Closed hepcat72 closed 5 years ago
Hi, you're right that S0.vcf contains the "ground truth" structural variants, a.k.a. the ones that we know are true. Our S0.vcf is derived from experimentally validated SVs, or from alternate computational merge algorithms. S0.vcf is necessary for FusorSV to know which SV calls from which callers it can trust when it is performing a merge with the input callers' VCFs. According to the readme, you would organize your VCFs for FusorSV like so: • vcfFiles/sample1/sample1_S11.vcf • vcfFiles/sample1/sample1_S10.vcf • vcfFiles/sample1/sample1_S4.vcf • vcfFiles/sample2/sample2_S11.vcf • vcfFiles/sample2/sample2_S10.vcf • vcfFiles/sample2/sample2_S4.vcf S0.vcf is provided for each of your input samples, if you have a ground truth, like so: • vcfFiles/sample1/sample1_S0.vcf • vcfFiles/sample2/sample2_S0.vcf As for insertions, we are currently working on FusorSV's insertion code, and we hope to have an update soon.
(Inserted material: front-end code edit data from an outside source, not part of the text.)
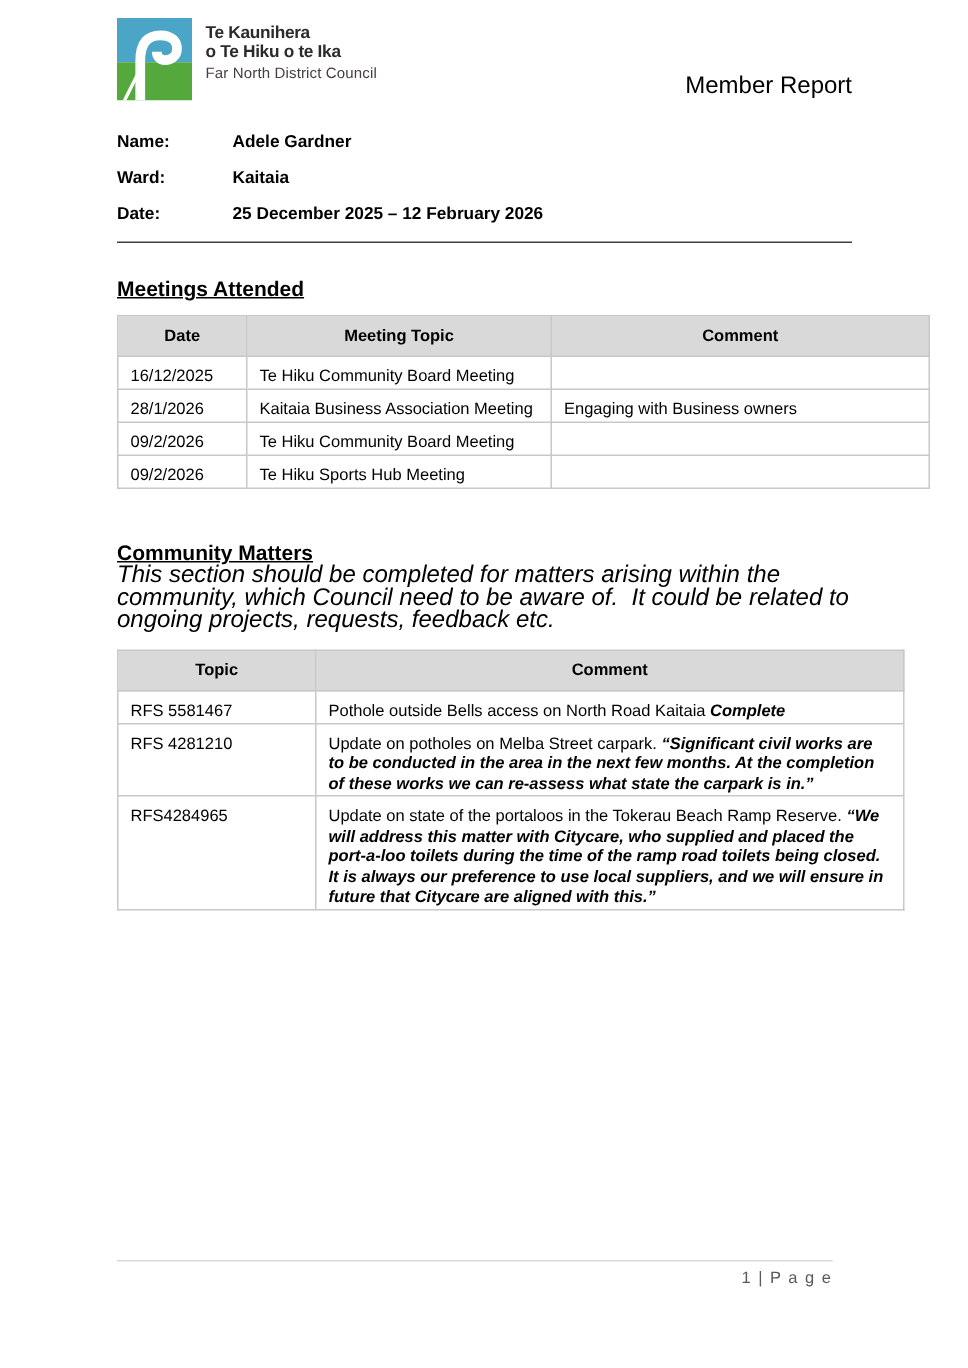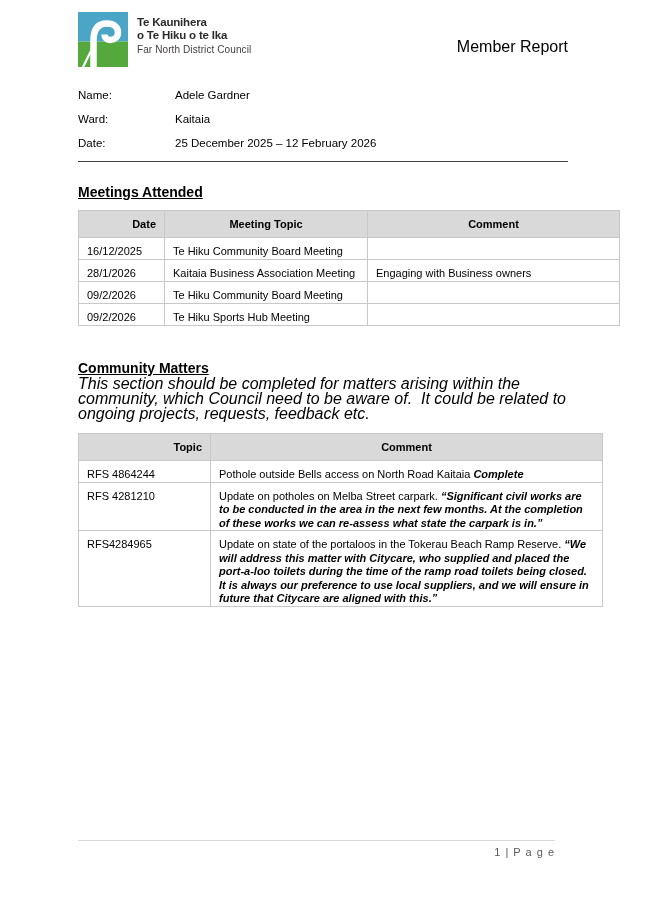--- a/index.html
+++ b/index.html
@@ -15,7 +15,7 @@
   .content { padding: 12px 77px 0 78px; }
 
   
-  .header { display:flex; justify-content:space-between; align-items:flex-start; }
+  .header { display:flex; justify-content:space-between; align-items:flex-end; }
   .logo { display:flex; align-items:flex-start; gap:9px; }
   .logo-icon svg { width:50px; height:55px; display:block; }
   .logo-text { padding-top:4px; color:#2d2a2b; }

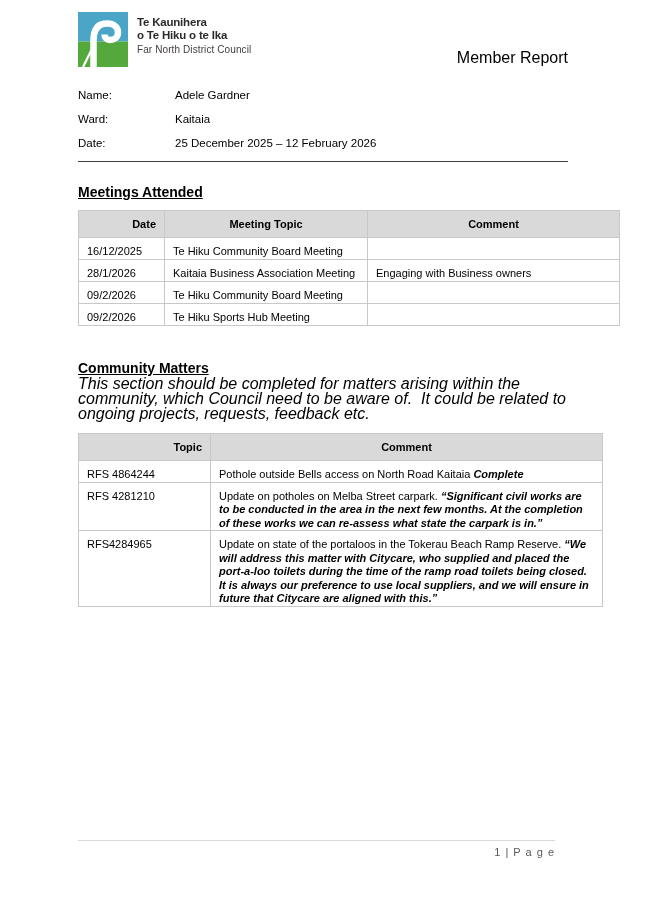--- a/index.html
+++ b/index.html
@@ -25,7 +25,7 @@
 
   
   .info { margin-top:22px; }
-  .info-row { display:flex; font-weight:normal; font-size:11.5px; margin-bottom:12px;gap:20px; }
+  .info-row { display:flex; font-weight:bold; font-size:11.5px; margin-bottom:12px; }
   .info-label { width:77px; }
   .rule { border:none; border-top:1px solid #3f3f3f; margin:3px 0 0 0; }
 

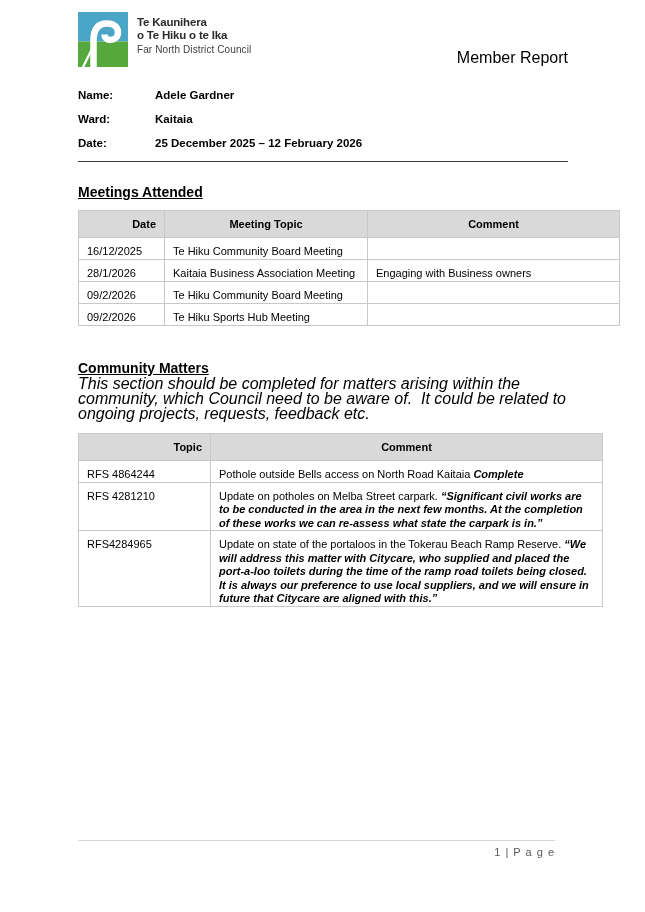--- a/index.html
+++ b/index.html
@@ -40,7 +40,7 @@
   table { border-collapse:collapse; width:490px; font-size:11px; table-layout:fixed; }
   th, td { border:1px solid #c8c8c8; }
   thead th { background:#d9d9d9; font-weight:bold; padding:7px 8px; text-align:center; }
-  thead th.left { text-align:right; }
+  thead th.left { text-align:center; }
   tbody td { vertical-align:top; padding:7px 8px 0 8px; line-height:13.5px; }
   .meetings-table { margin-top:10px; }
   .meetings-table .col-date { width:69px; }

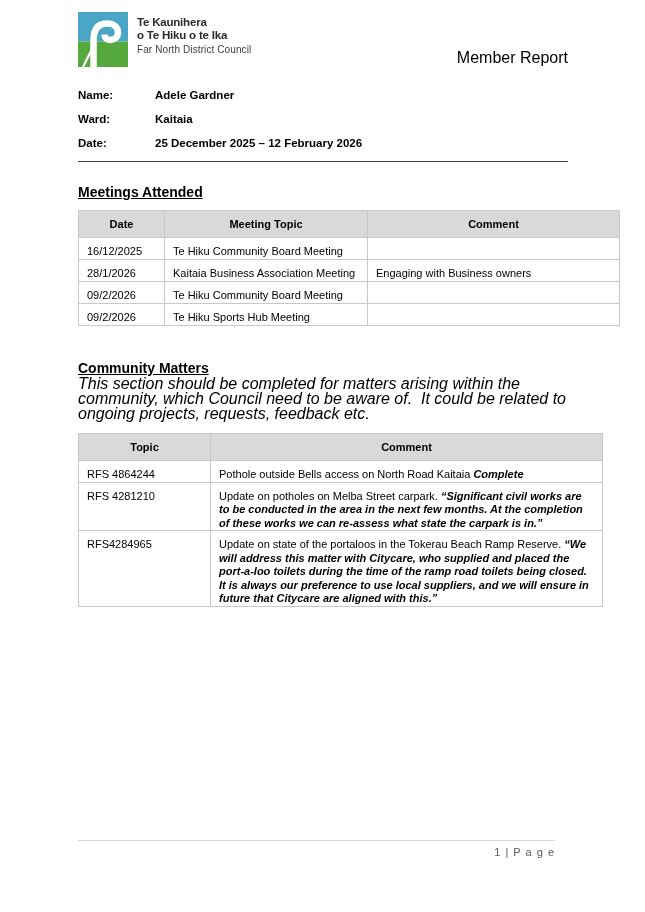--- a/index.html
+++ b/index.html
@@ -149,7 +149,7 @@
       </thead>
       <tbody>
         <tr>
-          <td>RFS 4864244</td>
+          <td>RFS 5581467</td>
           <td><span>Pothole outside Bells access on North Road Kaitaia </span><span class="bi">Complete</span></td>
         </tr>
         <tr>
I haven't tried the software out yet, but I'm planning on trying it. I was just reading the documentation and I saw a few references to
S0.vcf
, but I did not find an explanation of what it is in the readme, paper, or a search of the code. Maybe I overlooked something. But, reading between the lines, I'm guessing it's a vcf file containing "true" structural variants. If that's correct, what are the guidelines for creating this file? How much is accuracy affected if it is not provided?And while I'm asking, what about large insertion detection? The paper seems to focus on DEL, INV, & DUP. I've been using anise_basil for detection of large insertions. Do you have any plans for handling evidence for large inserts, like accumulations of reads with unmapped mates and soft-clipped reads?